It is the quantitative research of soil microstructures in a scanning microscope (SEM), which becomes of greater importance. This research continuously requires stronger attention because in every case we can observe changes in a soil structure, which entails the necessity of developing models describing permeability parameters with large approximation and likeliness by the application of statistics.

In the last century, the engineers´ effort was put into the estimation of permeability of three-phase soil media. In 1931 Richards developed Darcy´s law for unsaturated soils and announced the dependence between the soil permeability and capillary pressure (matric suction of a soil). Since the suction of a soil was connected with the degree of its saturation, a relationship between the permeability coefficient and dampness had been sought. The hydraulic conductivity in unsaturated soils corresponds with the permeability coefficient corrected by a function describing the state of a soil. This relationship takes a less or more complicated form in different equations of various authors. Credible determination of the permeability coefficient in a saturated soil is therefore a condition of correct estimation of the permeability coefficient in a unsaturated soil.

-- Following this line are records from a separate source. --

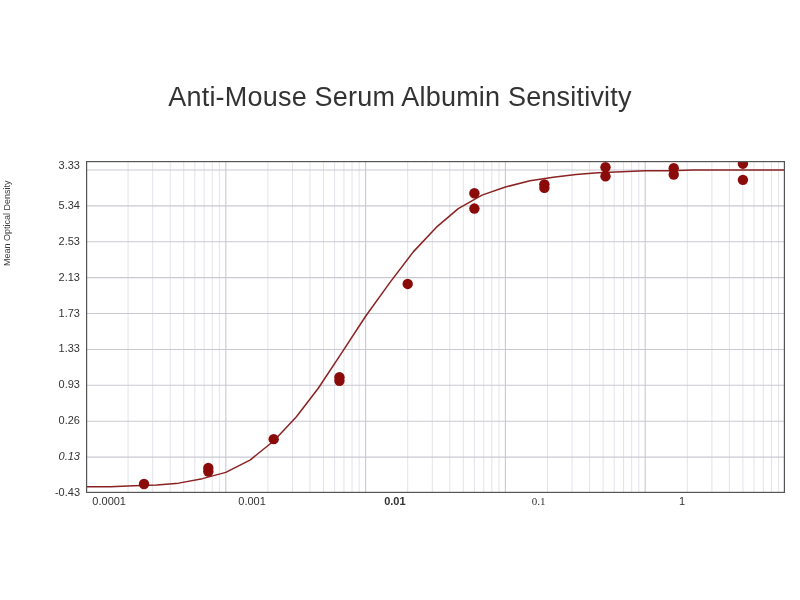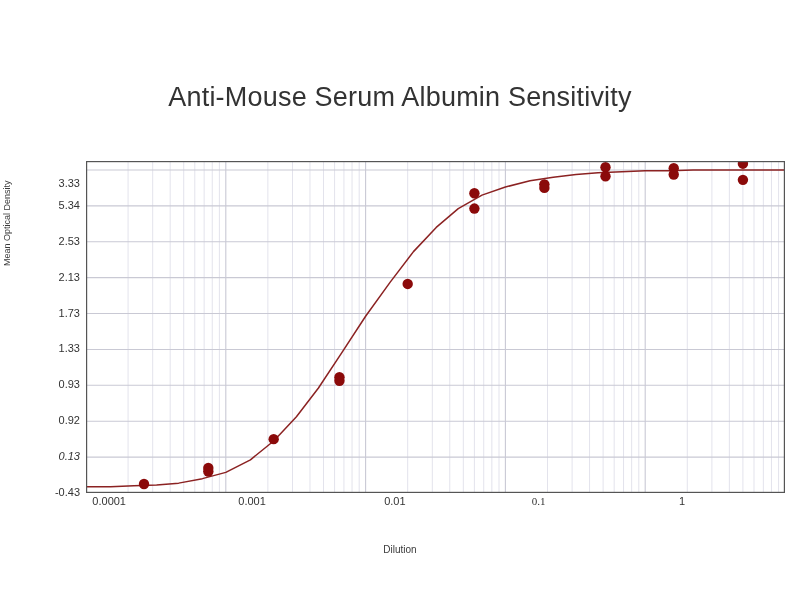--- a/index.html
+++ b/index.html
@@ -113,31 +113,30 @@
 </style>
 </head>
 <body>
 
 <div id="figure">
 
   <div id="chart-title">Anti-Mouse Serum Albumin Sensitivity</div>
 
   <div id="y-axis-title">Mean Optical Density</div>
 
-  <div id="x-axis-title">Dilution</div>
 
   <div id="y-tick-labels">
-      <div class="y-tick-label" style="top: 150px;">3.33</div>
+      <div class="y-tick-label" style="top: 132px;">3.33</div>
       <div class="y-tick-label" style="top: 171.865px;">5.34</div>
       <div class="y-tick-label" style="top: 207.757px;">2.53</div>
       <div class="y-tick-label" style="top: 243.649px;">2.13</div>
       <div class="y-tick-label" style="top: 279.541px;">1.73</div>
       <div class="y-tick-label" style="top: 315.432px;">1.33</div>
       <div class="y-tick-label" style="top: 351.324px;">0.93</div>
-      <div class="y-tick-label" style="top: 387.216px;">0.92</div>
+      <div class="y-tick-label" style="top: 387.216px;">0.26</div>
       <div class="y-tick-label" style="top: 423.108px; font-style: italic;">0.13</div>
       <div class="y-tick-label" style="top: 459px;">-0.43</div>
     </div>
 
   <div id="plot-area">
     <svg id="plot-svg" viewBox="0 0 699 332" preserveAspectRatio="none">
       <g id="minor-grid">
           <line x1="42.08399339382458" y1="0" x2="42.08399339382458" y2="332" stroke="#e3e3ec" stroke-width="1"></line>
           <line x1="66.70155140980883" y1="0" x2="66.70155140980883" y2="332" stroke="#e3e3ec" stroke-width="1"></line>
           <line x1="84.16798678764916" y1="0" x2="84.16798678764916" y2="332" stroke="#e3e3ec" stroke-width="1"></line>
@@ -218,19 +217,19 @@
           <circle cx="656.92" cy="2.69" r="5.2" fill="#8B0A0A" stroke="none"></circle>
           <circle cx="656.92" cy="18.84" r="5.2" fill="#8B0A0A" stroke="none"></circle>
         </g>
       <rect id="plot-border" x="0.5" y="0.5" width="698" height="331" fill="none" stroke="#555555" stroke-width="1.4"></rect>
     </svg>
   </div>
 
   <div id="x-tick-labels-host">
       <div class="x-tick-label" style="left: 46px; width: 80px;">0.0001</div>
       <div class="x-tick-label" style="left: 185.8px; width: 80px;">0.001</div>
-      <div class="x-tick-label" style="left: 325.6px; width: 80px;">0.01</div>
+      <div class="x-tick-label" style="left: 325.6px; width: 80px; font-weight: bold;">0.01</div>
       <div class="x-tick-label" style="left: 465.4px; width: 80px; font-family: Liberation Serif, serif;">0.1</div>
       <div class="x-tick-label" style="left: 605.2px; width: 80px;">1</div>
       <div class="x-tick-label" style="left: 745px; width: 80px;">10</div>
     </div>
 
 </div>
 
 </body></html>

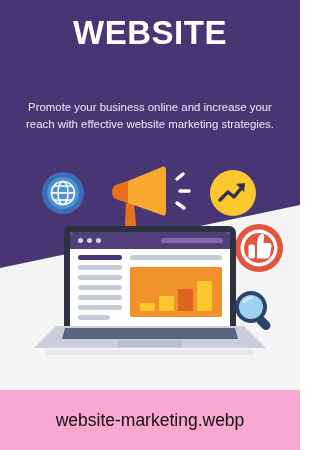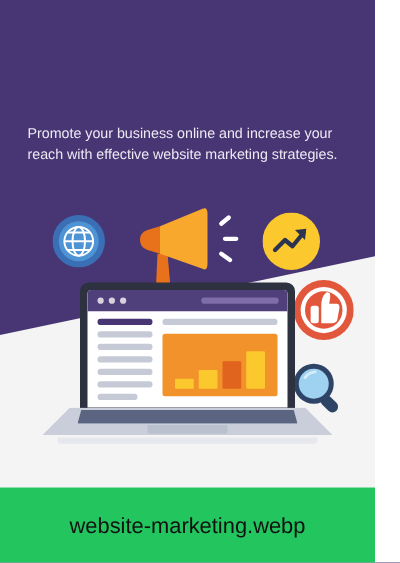--- a/index.html
+++ b/index.html
@@ -21,21 +21,21 @@
   
   .headline{
     position:absolute;left:0;top:16px;width:300px;
     text-align:center;color:#ffffff;
     font-size:33px;font-weight:bold;line-height:1.04;
     letter-spacing:.5px;
   }
   .headline div{display:block;}
   .subtitle{
     position:absolute;left:22px;top:99px;width:256px;
-    text-align:left;color:#EDEAF3;
+    text-align:center;color:#EDEAF3;
     font-size:11.4px;line-height:1.52;
   }
   
   .ic{position:absolute;}
   
   #globe-icon{left:42px;top:172px;width:42px;height:42px;}
   
   #trend-icon{left:210px;top:170px;width:46px;height:46px;}
   
   #thumb-icon{left:235px;top:224px;width:48px;height:48px;}
@@ -85,31 +85,32 @@
     background:#B9C0CE;border-radius:0 0 2px 2px;
   }
   .shadow{
     position:absolute;left:12px;top:124px;width:208px;height:5px;
     background:#E6E8EE;border-radius:0 0 3px 3px;
   }
   
   #caption{
     position:absolute;left:0;top:390px;width:300px;height:60px;
     display:flex;align-items:center;justify-content:center;
-    background:#22c55e;color:#111111;font-size:17.5px;
+    background:#f9a8d4;color:#111111;font-size:17.5px;
   }
 </style>
 </head>
 <body>
 
 <div id="poster">
 
   <div class="purple-bg"></div>
 
   <div class="headline">
+    <div>WEBSITE</div>
   </div>
 
   <div class="subtitle">Promote your business online and increase your reach with effective website marketing strategies.</div>
 
   <div class="ic" id="globe-icon">
     <svg width="42" height="42" viewBox="0 0 42 42">
       <circle cx="21" cy="21" r="21" fill="#3B6FB5"></circle>
       <circle cx="21" cy="21" r="16" fill="#4E93D4"></circle>
       <g fill="none" stroke="#FFFFFF" stroke-width="1.6">
         <circle cx="21" cy="21" r="11.5"></circle>

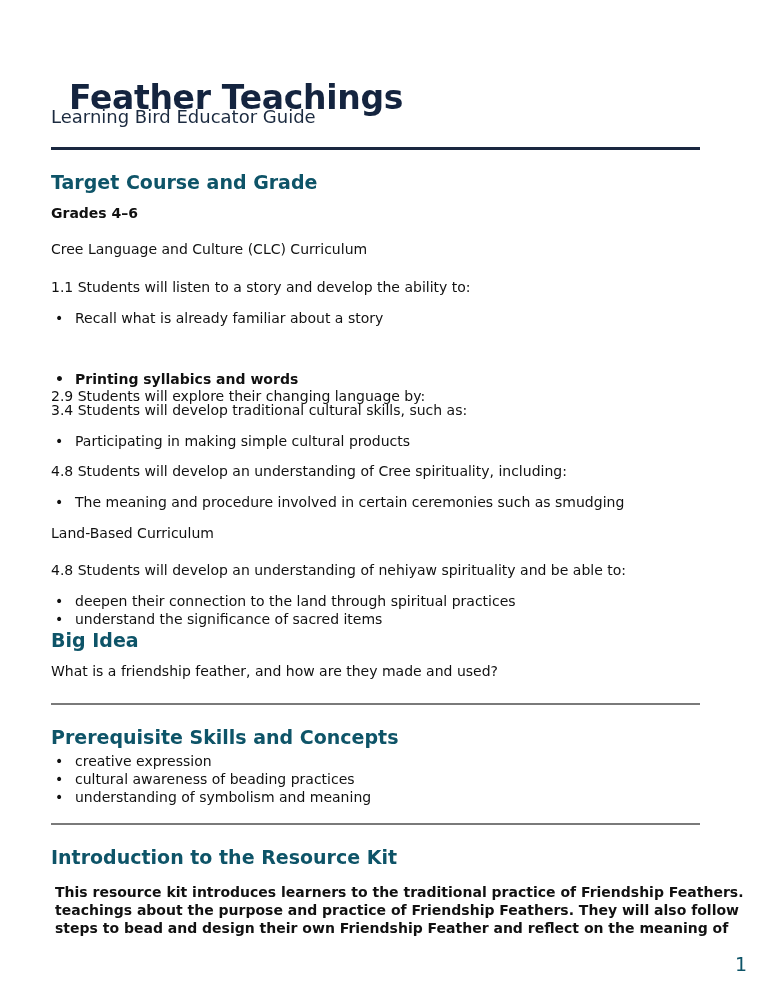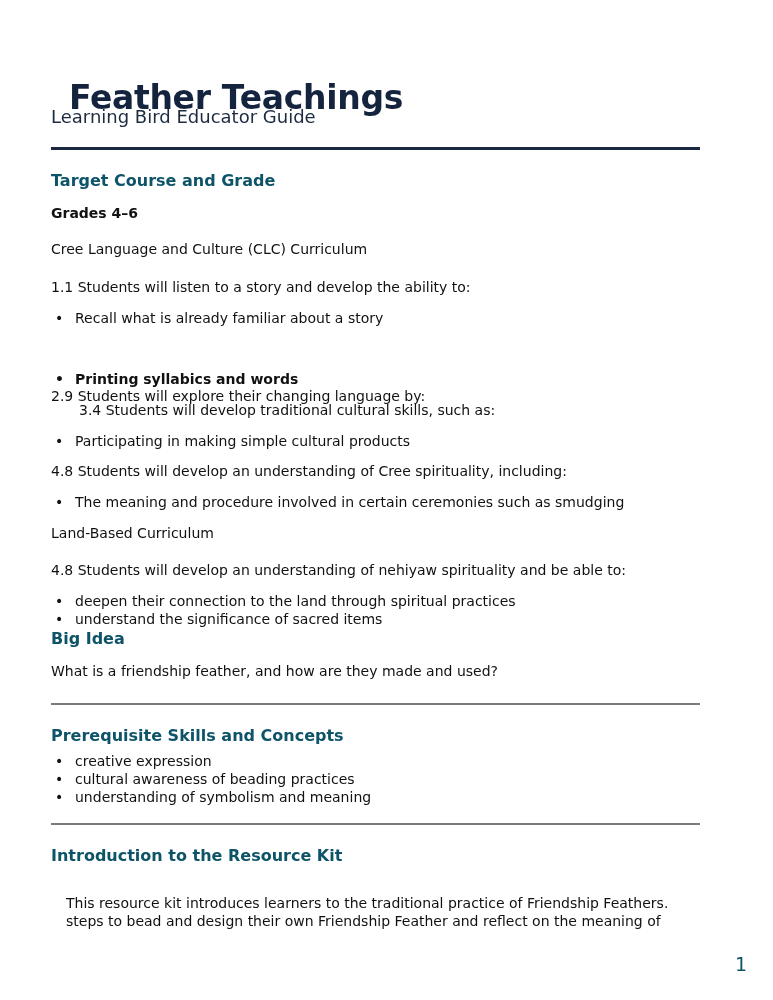--- a/index.html
+++ b/index.html
@@ -54,21 +54,21 @@
       position: absolute;
       left: 0;
       width: 649px;
       height: 1.5px;
       background: #7a7a7a;
     }
     .h2 {
       position: absolute;
       left: 0;
       margin: 0;
-      font-size: 16px;
+      font-size: 19px;
       font-weight: bold;
       color: #0e5468;
       white-space: nowrap;
     }
     .text {
       position: absolute;
       left: 0;
       margin: 0;
       font-size: 14px;
       line-height: 18px;
@@ -92,24 +92,25 @@
       display: inline-block;
       width: 24px;
       padding-left: 4px;
       box-sizing: border-box;
     }
     .para {
       position: absolute;
       left: 0;
       top: 879px;
       width: 660px;
-      margin: 15px;
+      margin: 4px;
       font-size: 14px;
       line-height: 18px;
       color: #111111;
+      font-weight: bold;
     }
     .para span { display: block; white-space: nowrap; }
     .page-number {
       position: absolute;
       right: 26px;
       top: 953px;
       font-size: 19px;
       color: #0e5468;
     }
   </style>
@@ -125,21 +126,21 @@
   <h3 class="h2" style="top:171px;">Target Course and Grade</h3>
   <p class="text bold" style="top:204px;">Grades 4–6</p>
   <p class="text" style="top:240px;">Cree Language and Culture (CLC) Curriculum</p>
 
   <p class="text" style="top:278px;">1.1 Students will listen to a story and develop the ability to:</p>
   <p class="bullet" style="top:309px;"><span class="dot">•</span><span>Recall what is already familiar about a story</span></p>
 
   <p class="text" style="top:339px;margin-top:48px;">2.9 Students will explore their changing language by:</p>
   <p class="bullet" style="top:370px;font-weight:bold;"><span class="dot">•</span><span>Printing syllabics and words</span></p>
 
-  <p class="text" style="top:401px;margin-left:28px;">3.4 Students will develop traditional cultural skills, such as:</p>
+  <p class="text" style="top:401px;">3.4 Students will develop traditional cultural skills, such as:</p>
   <p class="bullet" style="top:432px;"><span class="dot">•</span><span>Participating in making simple cultural products</span></p>
 
   <p class="text" style="top:462px;">4.8 Students will develop an understanding of Cree spirituality, including:</p>
   <p class="bullet" style="top:493px;"><span class="dot">•</span><span>The meaning and procedure involved in certain ceremonies such as smudging</span></p>
 
   <p class="text" style="top:524px;">Land-Based Curriculum</p>
 
   <p class="text" style="top:561px;">4.8 Students will develop an understanding of nehiyaw spirituality and be able to:</p>
   <p class="bullet" style="top:592px;"><span class="dot">•</span><span>deepen their connection to the land through spiritual practices</span></p>
   <p class="bullet" style="top:610px;"><span class="dot">•</span><span>understand the significance of sacred items</span></p>
@@ -150,17 +151,18 @@
 
   <h3 class="h2" style="top:726px;">Prerequisite Skills and Concepts</h3>
   <p class="bullet" style="top:752px;"><span class="dot">•</span><span>creative expression</span></p>
   <p class="bullet" style="top:770px;"><span class="dot">•</span><span>cultural awareness of beading practices</span></p>
   <p class="bullet" style="top:788px;"><span class="dot">•</span><span>understanding of symbolism and meaning</span></p>
   <div class="rule-thin" style="top:823px;"></div>
 
   <h3 class="h2" style="top:846px;">Introduction to the Resource Kit</h3>
   <div class="para">
     <span>This resource kit introduces learners to the traditional practice of Friendship Feathers.</span>
+    <span>teachings about the purpose and practice of Friendship Feathers. They will also follow</span>
     <span>steps to bead and design their own Friendship Feather and reflect on the meaning of</span>
   </div>
 </div>
 
 <div class="page-number">1</div>
 
 </body></html>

It should be mentioned that the phenomenon of swelling can also be connected with the water flow within unsaturated cohesive soils. The swelling of a soil can affect a measurement of the permeability essentially. Therefore, during realization of a test, it is necessary to take this phenomenon into consideration. The examination of a swelling soil should be carried out till equilibrium of velocity of provided and effluent water is reached. If swelling is less than 5%, the test can be finished. If swelling exceeds 5%, the upper swelled piece of the soil should be cut off, the test should be repeated and the evaluation of the permeability of the soil - renewed [4].

EXPERIMENTAL METHODS OF MEASURING THE PERMEABILITY COEFFICIENT

Almost in every case, experimental determination of the permeability coefficient uses empirical Darcy´s law, which describes the correlation between velocity of a water flow "V" and a hydraulic gradient "i". Thus, the determination of the permeability coefficient in a soil requires experimental recognition of the velocity of water moving within the soil. In practice, three kinds of such investigations are known, namely: constant-head test, falling-head test and constant flow rate test. In each of these three cases, the water flow is forced by the pressure applied to the soil.

The examination of the permeability coefficient in cohesive soils brings a number of difficulties concerning time consumption of experiments as well as technical requirements needed for maintaining the water flow when the hydraulic gradient is low. Prolonged time of tests can promote growth of microorganisms as well as induce changes within the microstructure of a tested cohesive soil specimen. Because of these reasons, the falling-head method and the constant flow rate method have been specially worked out for cohesive soils. The constant-head method turns out, however, to be particularly useful for cohesiveless soils.

In the constant-head method, the permeability coefficient is established according to direct measurement of the flow of water at a steady hydraulic gradient. The quantity of transfluent water through a sample of soil is being observed in precisely defined numeral conditions. A constant-flow rate permeability method consists in the measurement of a hydraulic gradient at a precisely controlled steady value of the water flow through the soil sample. Both of these methods result in the determination of correlation between the water flow velocity "V" and the hydraulic gradient "i". Falling-head tests require application of an instrument, where a change of water volume follows a change of its pressure. These examinations consist in recording of the increase or drop of the pressure of water moving to or from the device through the soil (inside or outside test). As the character of falling-head method is different from the previous methods, it is not possible to obtain a direct relationship between the water flow velocity "V" and the hydraulic gradient "i".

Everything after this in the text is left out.